[Change detection data]

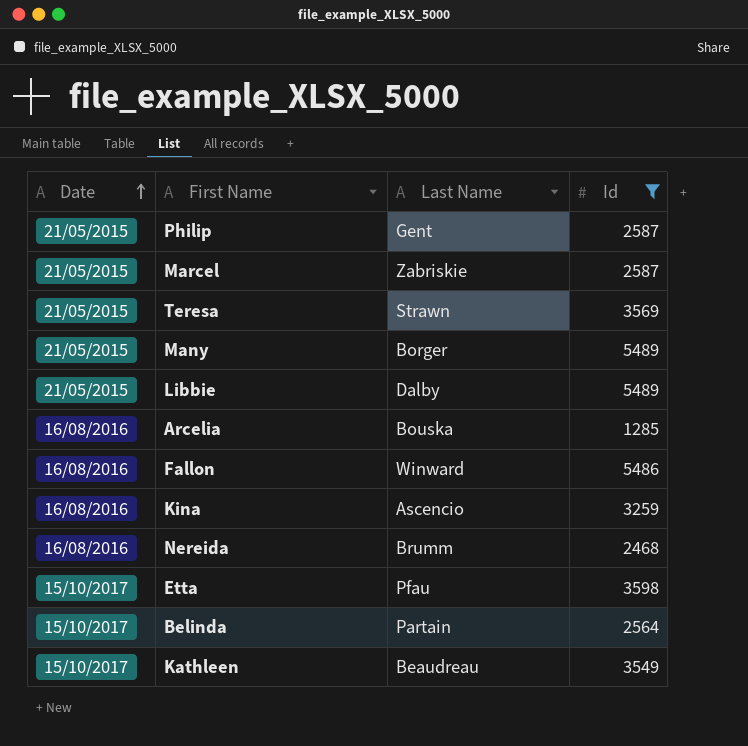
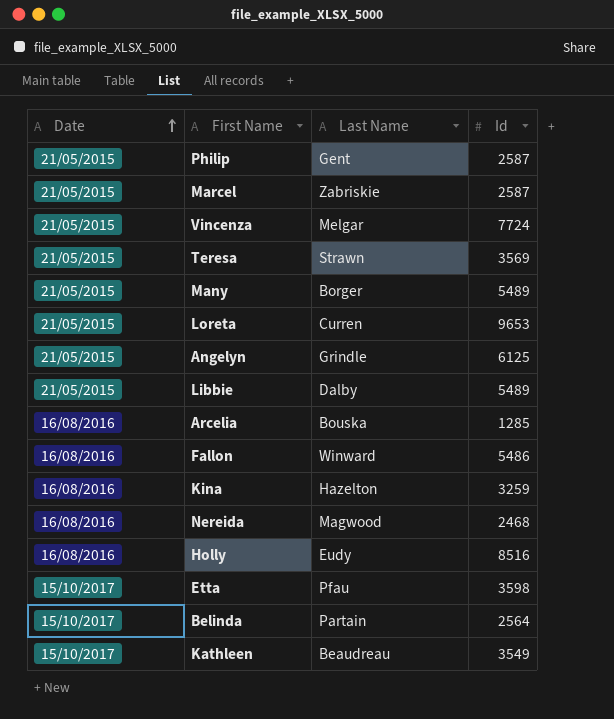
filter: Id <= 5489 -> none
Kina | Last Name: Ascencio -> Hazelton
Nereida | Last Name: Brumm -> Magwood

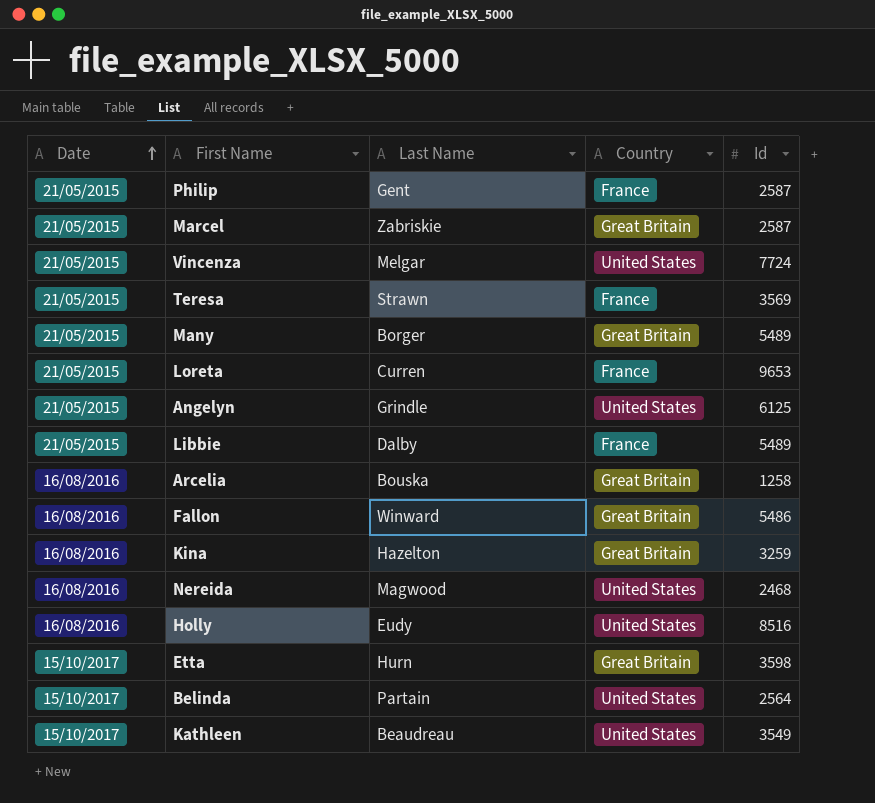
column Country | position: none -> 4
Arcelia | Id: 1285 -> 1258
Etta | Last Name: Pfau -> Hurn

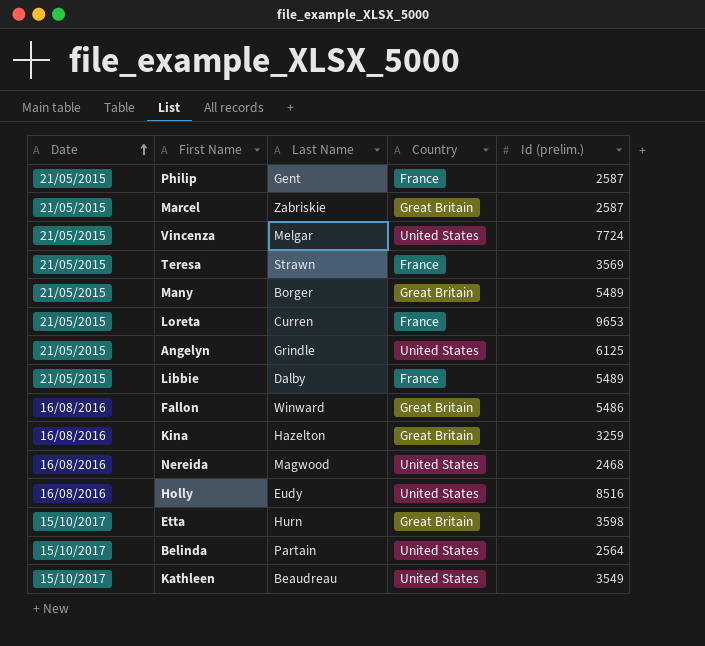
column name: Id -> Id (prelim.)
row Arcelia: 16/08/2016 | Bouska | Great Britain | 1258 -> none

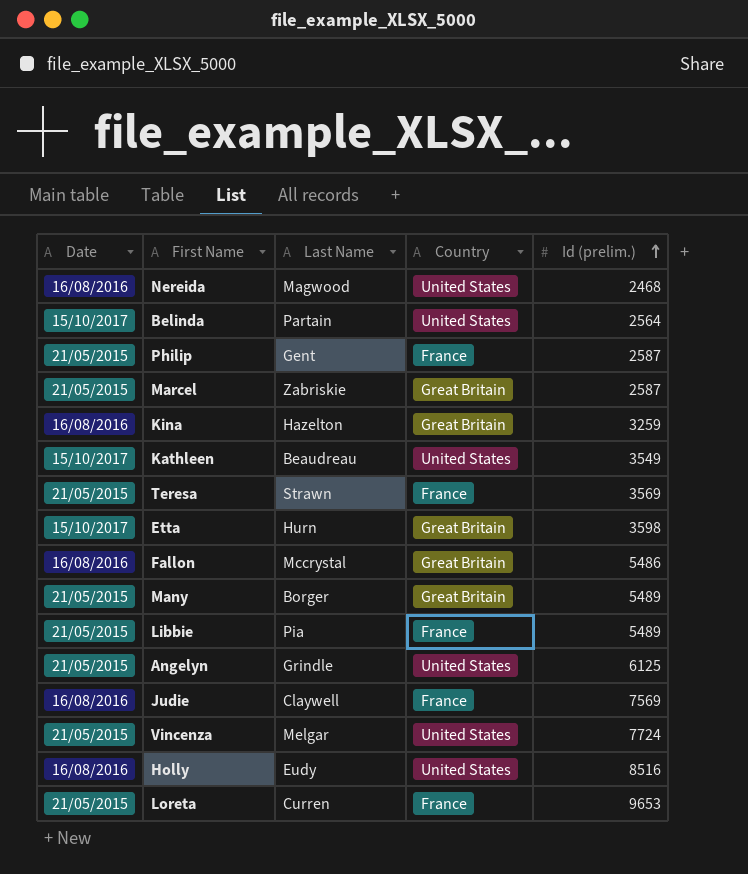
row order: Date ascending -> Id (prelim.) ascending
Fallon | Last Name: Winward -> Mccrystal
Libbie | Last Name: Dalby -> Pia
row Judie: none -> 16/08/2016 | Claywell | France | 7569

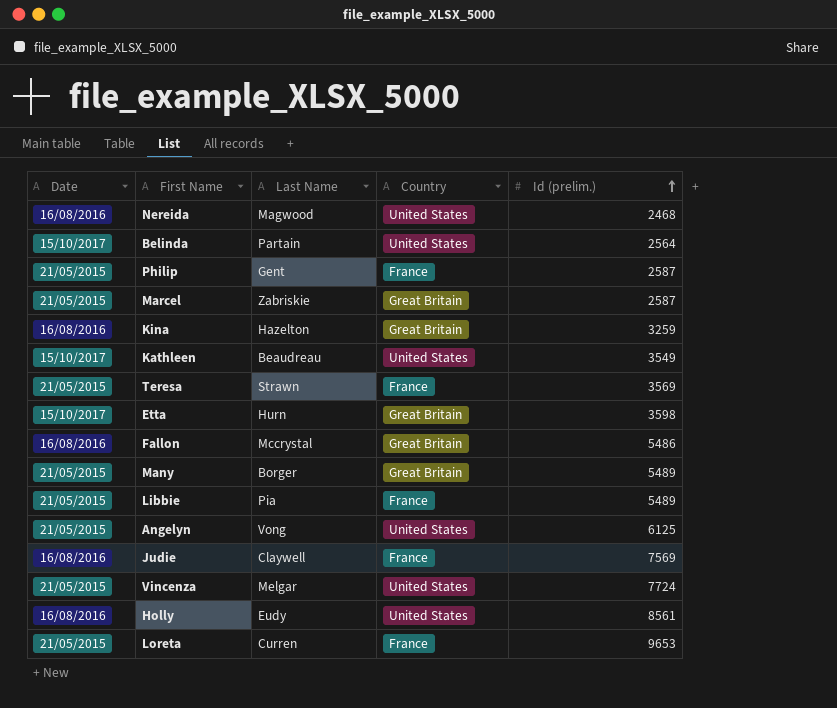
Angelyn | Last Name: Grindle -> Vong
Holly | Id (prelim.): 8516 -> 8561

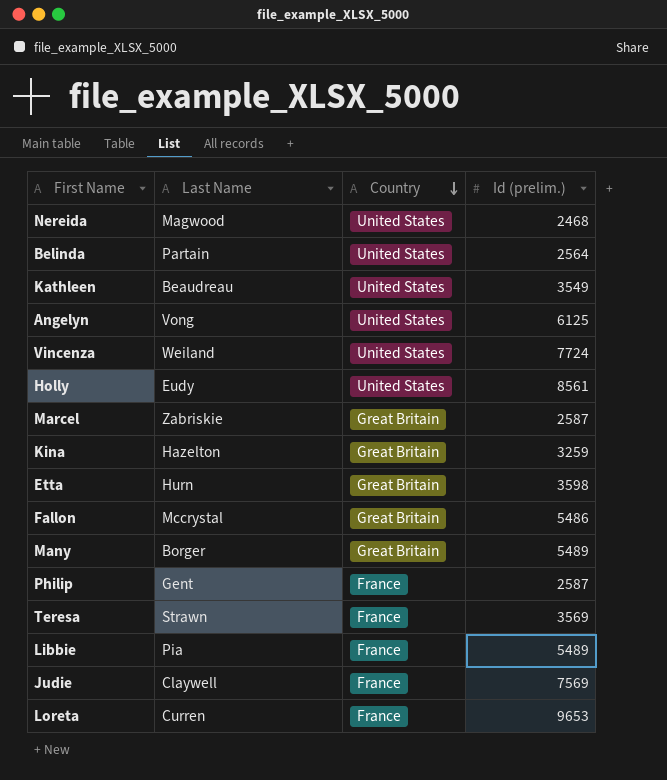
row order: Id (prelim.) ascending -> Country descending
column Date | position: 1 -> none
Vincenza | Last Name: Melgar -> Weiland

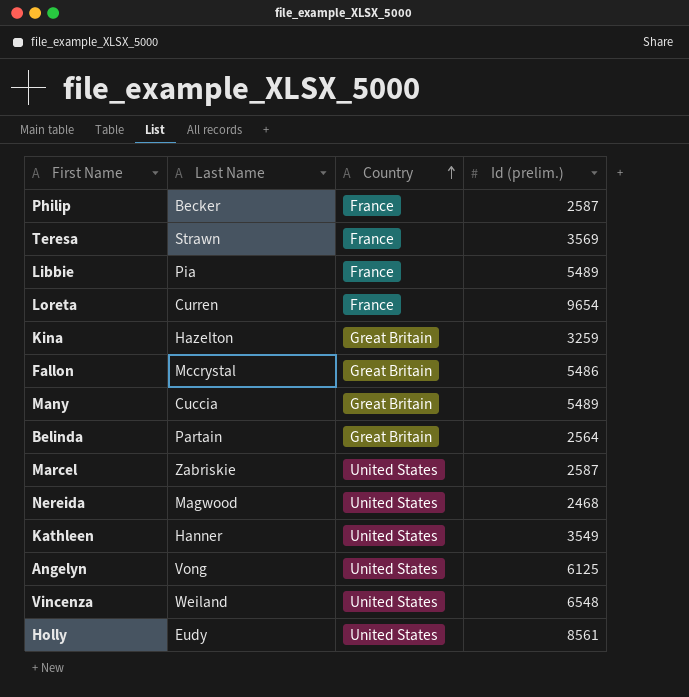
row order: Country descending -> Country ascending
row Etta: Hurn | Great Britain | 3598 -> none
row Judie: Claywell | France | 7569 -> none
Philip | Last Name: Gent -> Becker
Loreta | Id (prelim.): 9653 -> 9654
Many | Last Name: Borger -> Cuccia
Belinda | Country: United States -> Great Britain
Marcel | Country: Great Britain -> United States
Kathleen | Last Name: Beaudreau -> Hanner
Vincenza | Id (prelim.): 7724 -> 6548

* **The problem**
Counting the lines above that hold "ascending", reply with the number and no other words.

* **Written answer**
3